Now your pup needs the best food you can afford which will help support her growth. Also the more expensive food can actually work out cheaper in the long run - quite often the dog does not need so much food as it is more easily digestible and also if it helps keep dog healthier then it could mean less visits to the vets.

Now there are some very good foods out there that are not going to bnreak the bank - apparently Pets At Home have their own brand which is meant to be a good quality product. Also Arden Grange has a good reputation and you can find that on e bay for very reasonable prices.

PS pics of your pup is a must!


----------



## JennieJet (Jun 19, 2009)

gorgeous said:


> I think the products you mention are full of artificial colourings, preservatives etc and are not very good for dogs, very hard to digest and can make them hyper!
> 
> Now your pup needs the best food you can afford which will help support her growth. Also the more expensive food can actually work out cheaper in the long run - quite often the dog does not need so much food as it is more easily digestible and also if it helps keep dog healthier then it could mean less visits to the vets.
> 
> ...


Hi, I have just bought a bag of pets at home own brand today and I am trying that as it is slightly cheaper...I was just curious as why to stay clear of the said brands ......my puppy needs double food as she was underweight and when checked by vet and breeder was told to double her food. So as you can imagine a normal bag of food doesnt last long and is costing us a fortune ( i would put a photo on if I knew how ?? )


----------



## lozza84 (Jul 19, 2008)

i agree with what everyone has said here, Milly is on JWB which i find to be reasonably priced  i heard skinners is good for working breeds like labs and collies


----------



## kelseye (Aug 16, 2009)

i feed our dog on bakers two boxes a week cost 13 quid
i feed the ferrets on whiskers adults and they have 14 tins a week cost 15 quid
the kitten had whiskers meat and buiscuts and that cost 9 quid a week
and they have never been ill of there food of had runny poos so must be ok for them as they eat it as soon as its put down


----------



## Nonnie (Apr 15, 2009)

JennieJet said:


> Hi, I have just bought a bag of pets at home own brand today and I am trying that as it is slightly cheaper...I was just curious as why to stay clear of the said brands ......my puppy needs double food as she was underweight and when checked by vet and breeder was told to double her food. So as you can imagine a normal bag of food doesnt last long and is costing us a fortune ( i would put a photo on if I knew how ?? )
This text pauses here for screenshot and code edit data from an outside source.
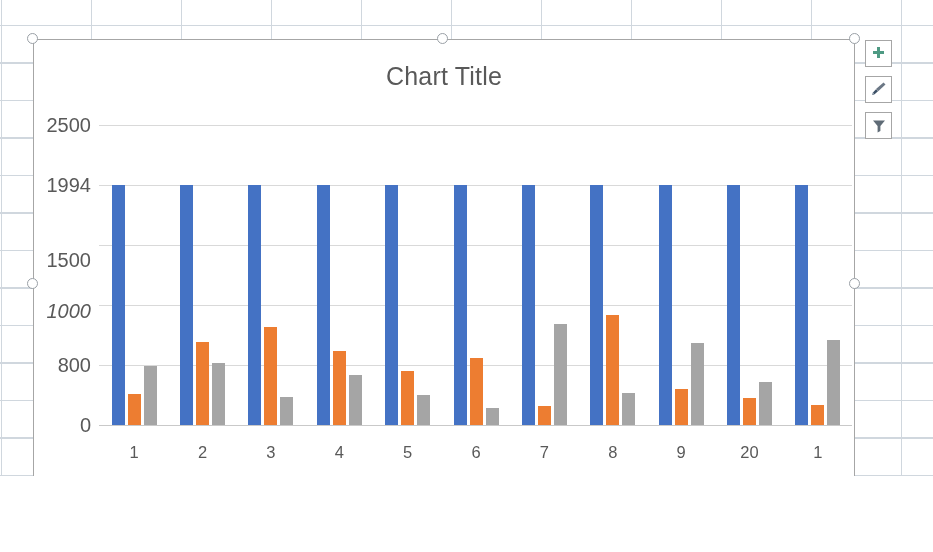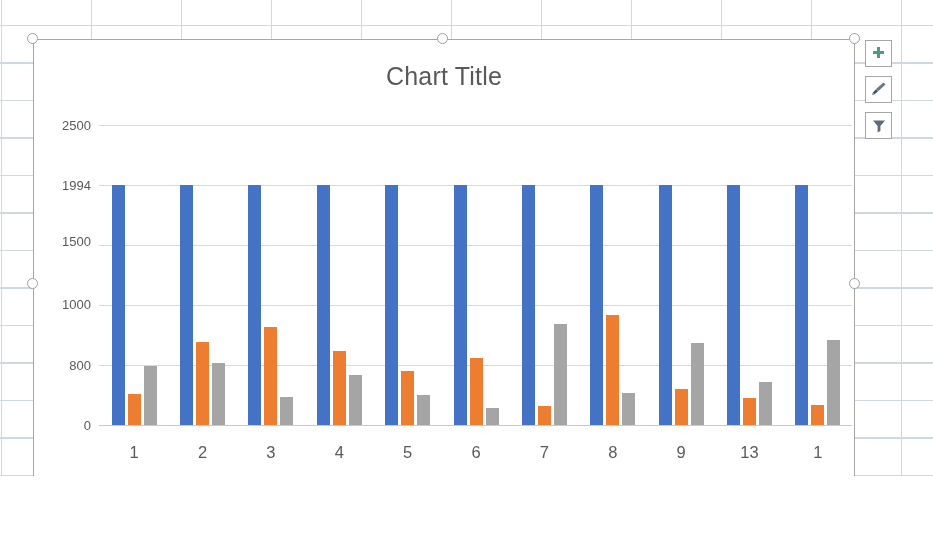--- a/index.html
+++ b/index.html
@@ -114,21 +114,21 @@
     left: 65px;
     width: 753px;
     height: 1px;
     background: #C9C9C9;
   }
   .ytick-label {
     position: absolute;
     right: 763px;
     width: 60px;
     text-align: right;
-    font-size: 13px;
+    font-size: 20px;
     color: #595959;
     transform: translateY(-50%);
     white-space: nowrap;
   }
   .xtick-label {
     position: absolute;
     font-size: 16.5px;
     color: #595959;
     text-align: center;
     transform: translateX(-50%);
@@ -193,22 +193,22 @@
           <div class="axisline" style="top: 385px;"></div>
           <div class="gridline" style="top: 325px;"></div>
           <div class="gridline" style="top: 265px;"></div>
           <div class="gridline" style="top: 205px;"></div>
           <div class="gridline" style="top: 145px;"></div>
           <div class="gridline" style="top: 85px;"></div>
         </div>
       <div id="ylabels">
           <div class="ytick-label" style="top: 385px;">0</div>
           <div class="ytick-label" style="top: 325px;">800</div>
-          <div class="ytick-label" style="top: 264px;">1000</div>
-          <div class="ytick-label" style="top: 201px;">1500</div>
+          <div class="ytick-label" style="top: 271px; font-style: italic;">1000</div>
+          <div class="ytick-label" style="top: 220px;">1500</div>
           <div class="ytick-label" style="top: 145px;">1994</div>
           <div class="ytick-label" style="top: 85px;">2500</div>
         </div>
       <div class="bars-layer" id="bars">
           <div class="group" style="left: 11.6818px; width: 45px;">
             <div class="bar" title="Years 1: 2000" style="left: 0px; width: 13px; height: 240px; background: rgb(68, 114, 196);"></div>
             <div class="bar" title="Kolkata 1: 255" style="left: 16px; width: 13px; height: 30.6px; background: rgb(237, 125, 49);"></div>
             <div class="bar" title="Delhi 1: 490" style="left: 32px; width: 13px; height: 58.8px; background: rgb(165, 165, 165);"></div>
           </div>
           <div class="group" style="left: 80.0455px; width: 45px;">
@@ -265,21 +265,21 @@
       <div id="xlabels">
           <div class="xtick-label" style="left: 100.182px; top: 403px;">1</div>
           <div class="xtick-label" style="left: 168.545px; top: 403px;">2</div>
           <div class="xtick-label" style="left: 236.909px; top: 403px;">3</div>
           <div class="xtick-label" style="left: 305.273px; top: 403px;">4</div>
           <div class="xtick-label" style="left: 373.636px; top: 403px;">5</div>
           <div class="xtick-label" style="left: 442px; top: 403px;">6</div>
           <div class="xtick-label" style="left: 510.364px; top: 403px;">7</div>
           <div class="xtick-label" style="left: 578.727px; top: 403px;">8</div>
           <div class="xtick-label" style="left: 647.091px; top: 403px;">9</div>
-          <div class="xtick-label" style="left: 715.455px; top: 403px;">13</div>
+          <div class="xtick-label" style="left: 715.455px; top: 403px;">20</div>
           <div class="xtick-label" style="left: 783.818px; top: 403px;">1</div>
         </div>
     </div>
 
   </div>
 
   <div class="handle h-tl"></div>
   <div class="handle h-tm"></div>
   <div class="handle h-tr"></div>
   <div class="handle h-ml"></div>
It could be the quality of food that is causing the weight problem. Its false economy. There is very little decent nutritional value in cheap foods such as Bakers and Pedigree. What is in there, is from artificial or unnatural sources. Not the mention the colourings and chemicals that can cause all manner of behavioural and medical problems.
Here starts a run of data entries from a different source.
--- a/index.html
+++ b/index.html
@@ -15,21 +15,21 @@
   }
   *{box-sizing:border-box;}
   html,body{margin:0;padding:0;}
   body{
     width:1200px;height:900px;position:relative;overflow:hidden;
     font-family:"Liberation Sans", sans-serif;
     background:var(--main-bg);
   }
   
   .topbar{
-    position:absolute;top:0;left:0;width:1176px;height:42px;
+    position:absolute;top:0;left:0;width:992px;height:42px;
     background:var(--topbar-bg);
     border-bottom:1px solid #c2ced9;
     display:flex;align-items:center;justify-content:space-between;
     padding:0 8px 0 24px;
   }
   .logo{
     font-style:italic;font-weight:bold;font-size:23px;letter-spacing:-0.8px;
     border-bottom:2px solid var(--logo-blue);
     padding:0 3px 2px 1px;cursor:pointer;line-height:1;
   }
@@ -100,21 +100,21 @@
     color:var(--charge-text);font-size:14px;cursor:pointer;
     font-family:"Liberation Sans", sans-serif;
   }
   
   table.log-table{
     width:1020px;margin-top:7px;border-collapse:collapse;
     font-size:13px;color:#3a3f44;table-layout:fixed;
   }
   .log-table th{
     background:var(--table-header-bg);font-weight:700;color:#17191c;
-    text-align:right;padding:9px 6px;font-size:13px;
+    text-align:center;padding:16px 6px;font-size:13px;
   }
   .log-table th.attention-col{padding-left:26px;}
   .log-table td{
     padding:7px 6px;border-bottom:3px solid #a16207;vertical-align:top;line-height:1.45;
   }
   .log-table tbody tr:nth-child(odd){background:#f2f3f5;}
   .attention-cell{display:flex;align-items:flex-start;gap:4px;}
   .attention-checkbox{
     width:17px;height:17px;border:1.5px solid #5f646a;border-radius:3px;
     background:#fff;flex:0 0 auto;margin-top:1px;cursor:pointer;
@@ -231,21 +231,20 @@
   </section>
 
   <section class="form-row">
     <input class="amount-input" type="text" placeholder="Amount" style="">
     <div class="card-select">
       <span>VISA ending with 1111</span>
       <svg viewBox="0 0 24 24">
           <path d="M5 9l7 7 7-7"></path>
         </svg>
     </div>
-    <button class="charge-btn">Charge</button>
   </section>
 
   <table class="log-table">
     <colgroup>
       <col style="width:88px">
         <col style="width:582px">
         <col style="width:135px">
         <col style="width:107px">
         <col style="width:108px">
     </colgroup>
Being unemployed im on a very tight budget. I still manage to cut corners elsewhere, sacrifice and buy a decent food for two dogs.

In the long run, you will get out, what you put in.


----------



## gorgeous (Jan 14, 2009)

JennieJet said:


> Hi, I have just bought a bag of pets at home own brand today and I am trying that as it is slightly cheaper...I was just curious as why to stay clear of the said brands ......my puppy needs double food as she was underweight and when checked by vet and breeder was told to double her food. So as you can imagine a normal bag of food doesnt last long and is costing us a fortune ( i would put a photo on if I knew how ?? )


are you feeding your pup the puppy food or adult food?


----------



## jenniferx (Jan 23, 2009)

I think it comes down to- 

1, Ingredients and what is believed that dogs need nutritionally. 
The additives, preservatives etc.. are not popular. Meat content not thought to be high/good enough. 

2, People's experiences 
Dogs have been hyperactive, badly behaved on certain diets and it is attributed to ingredients. 

However that said we have two geriatrics who have had mixed diets over the years- the staple of which has always been the foods that everyone says are "crap" and they are robust, healthy and fit 13 year olds. One of them has literally only ever been to the vet once in his life for ill health and that was for a scratched cornea when he ran into brambles. People might not believe that but it's true and I have no intention of changing as a result. Their mother was on the same dog foods and was 19 when she died. Maybe I have been lucky and my dogs have good genetics anyway- they are also exercised a lot and have been their whole lives so I think that is really important too.


----------



## Fleur (Jul 19, 2008)

I feed burns and I looked at cheaper brands recently - (credit crunch  ) 
But when I looked at the amount of food I needed to feed it came out more expensive in the end, so I stuck with Burns.
At the end of the day we can only feed the best we can afford. I used [email protected] puppy food and it was fine. I hope your girl enjoys her new food.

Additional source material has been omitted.